## Material provided
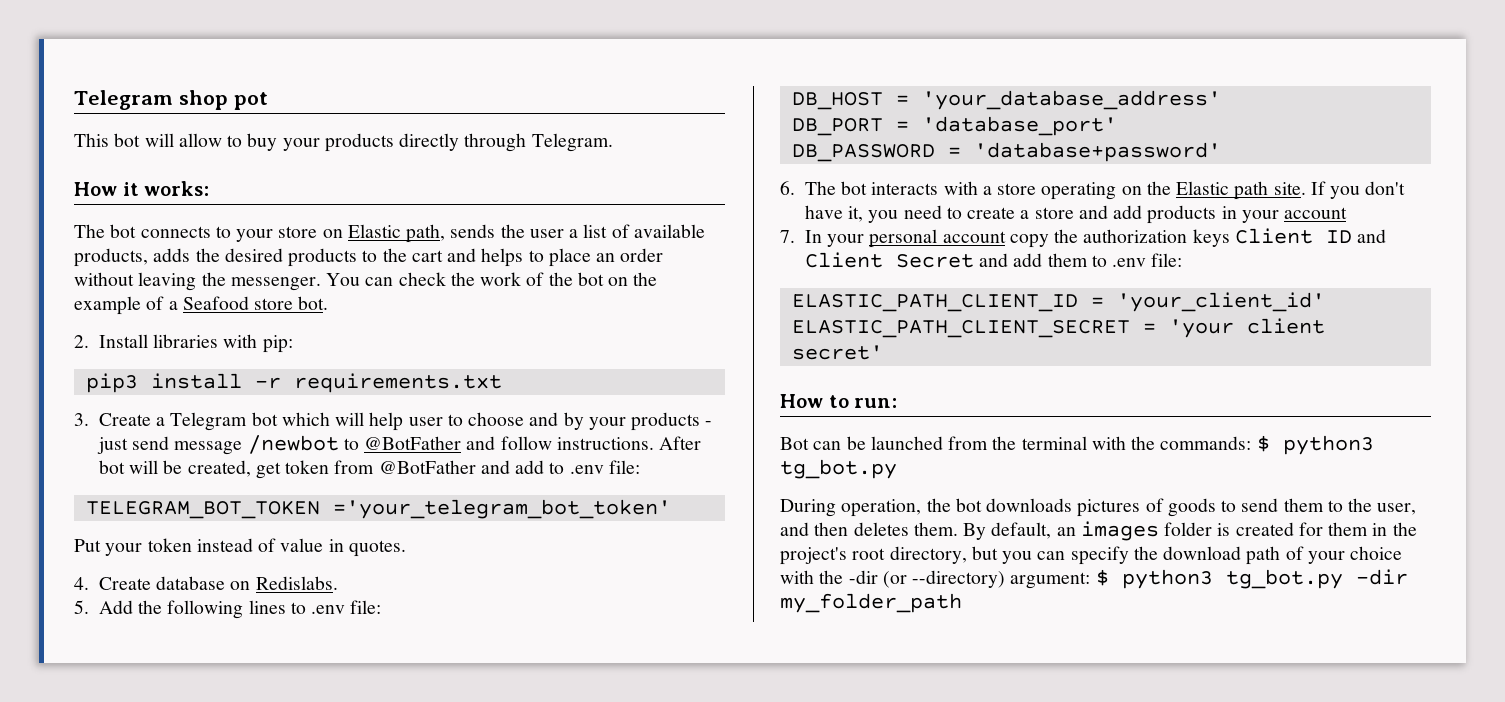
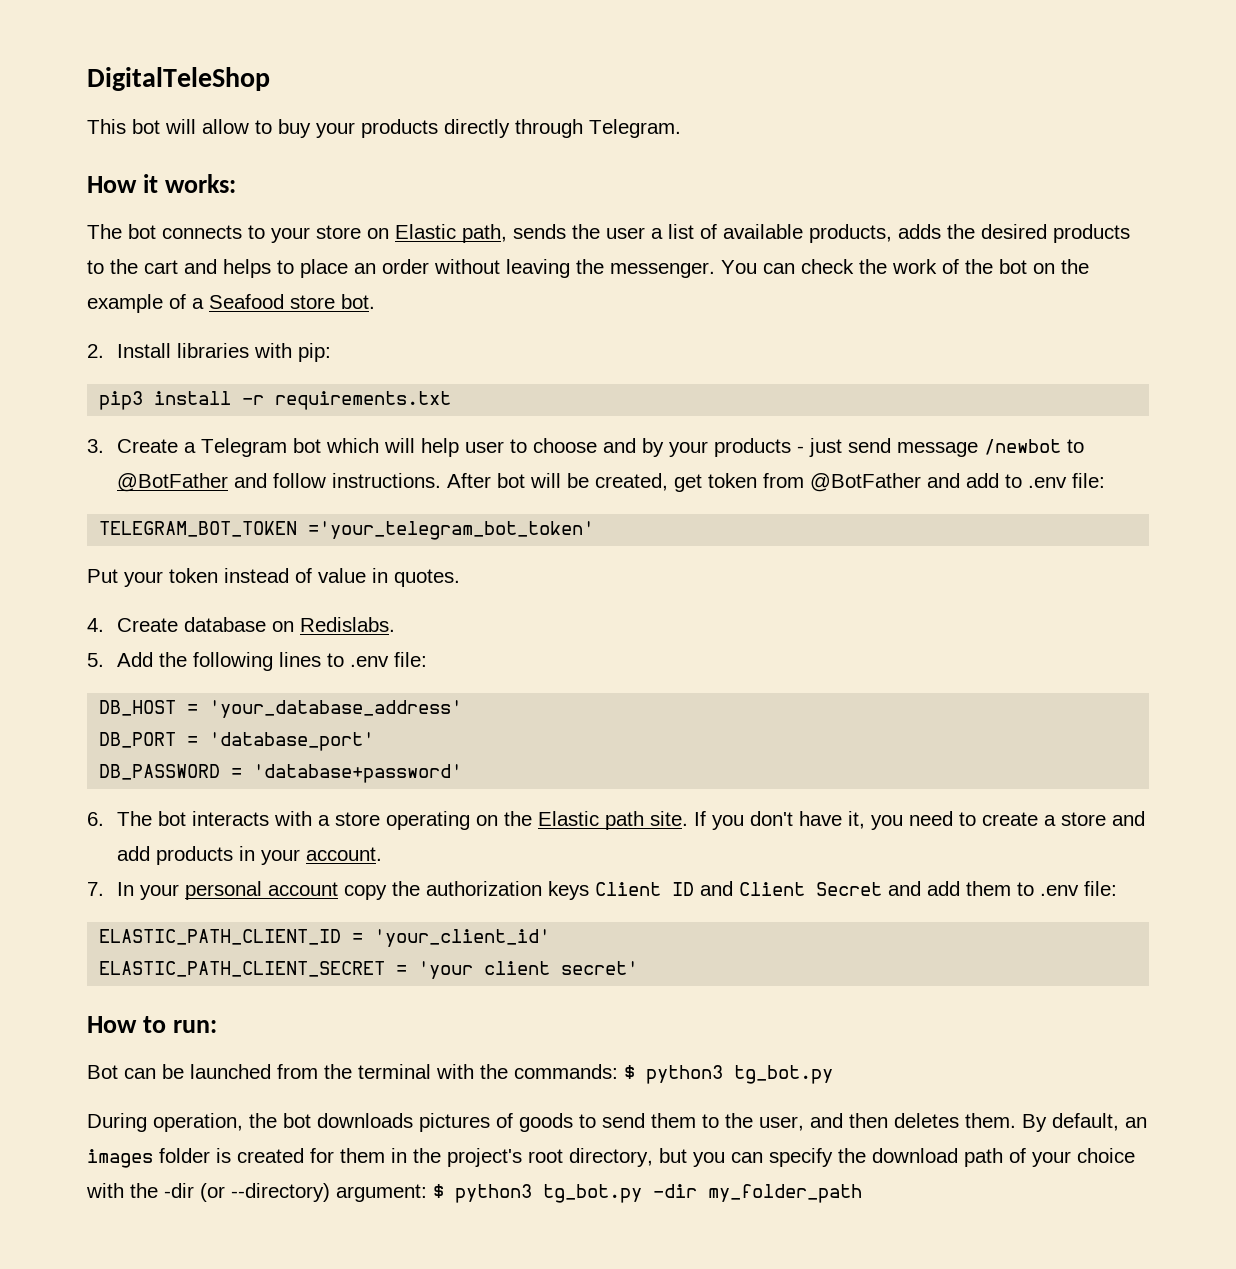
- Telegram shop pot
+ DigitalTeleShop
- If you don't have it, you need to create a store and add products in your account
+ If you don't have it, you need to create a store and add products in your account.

---

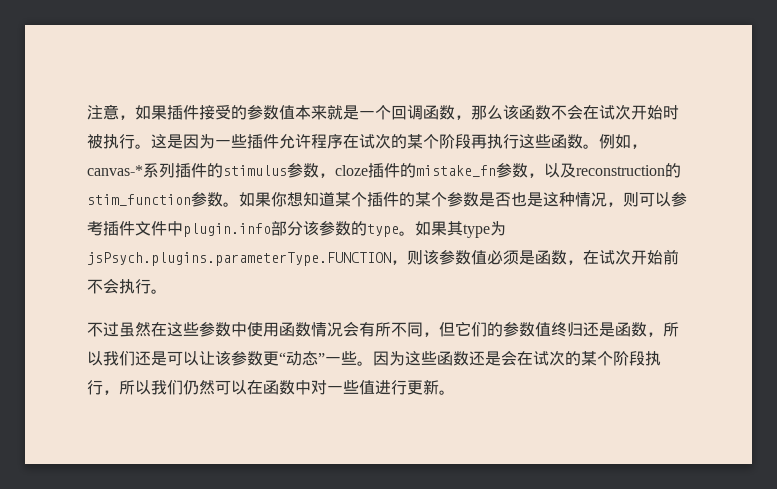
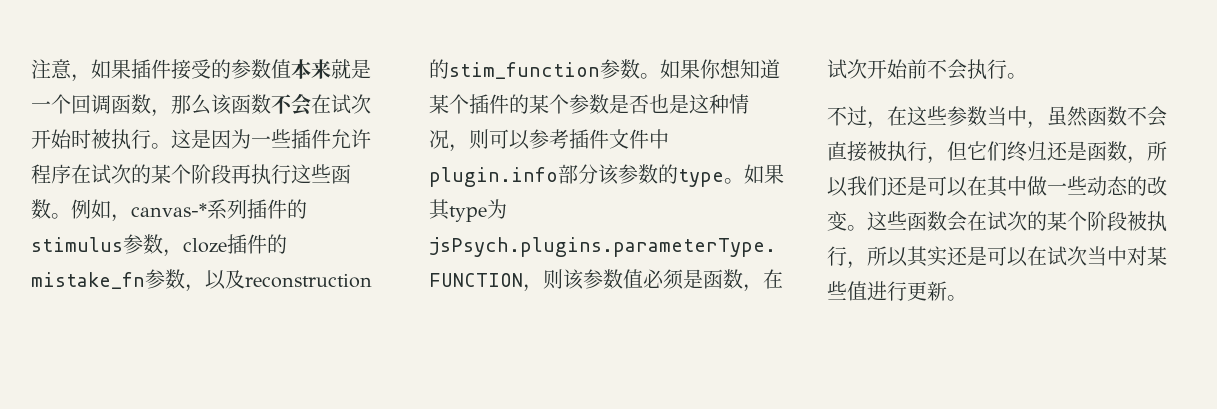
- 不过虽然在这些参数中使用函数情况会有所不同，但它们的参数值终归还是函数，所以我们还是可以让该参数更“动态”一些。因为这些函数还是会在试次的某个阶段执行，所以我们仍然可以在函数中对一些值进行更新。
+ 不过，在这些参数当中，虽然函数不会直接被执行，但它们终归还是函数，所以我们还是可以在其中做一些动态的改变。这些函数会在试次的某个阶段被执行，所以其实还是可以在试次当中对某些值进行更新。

## What this task involves
Each line above that contains the string "your" should be identified and copied.

## Response box
- If you don't have it, you need to create a store and add products in your account
+ If you don't have it, you need to create a store and add products in your account.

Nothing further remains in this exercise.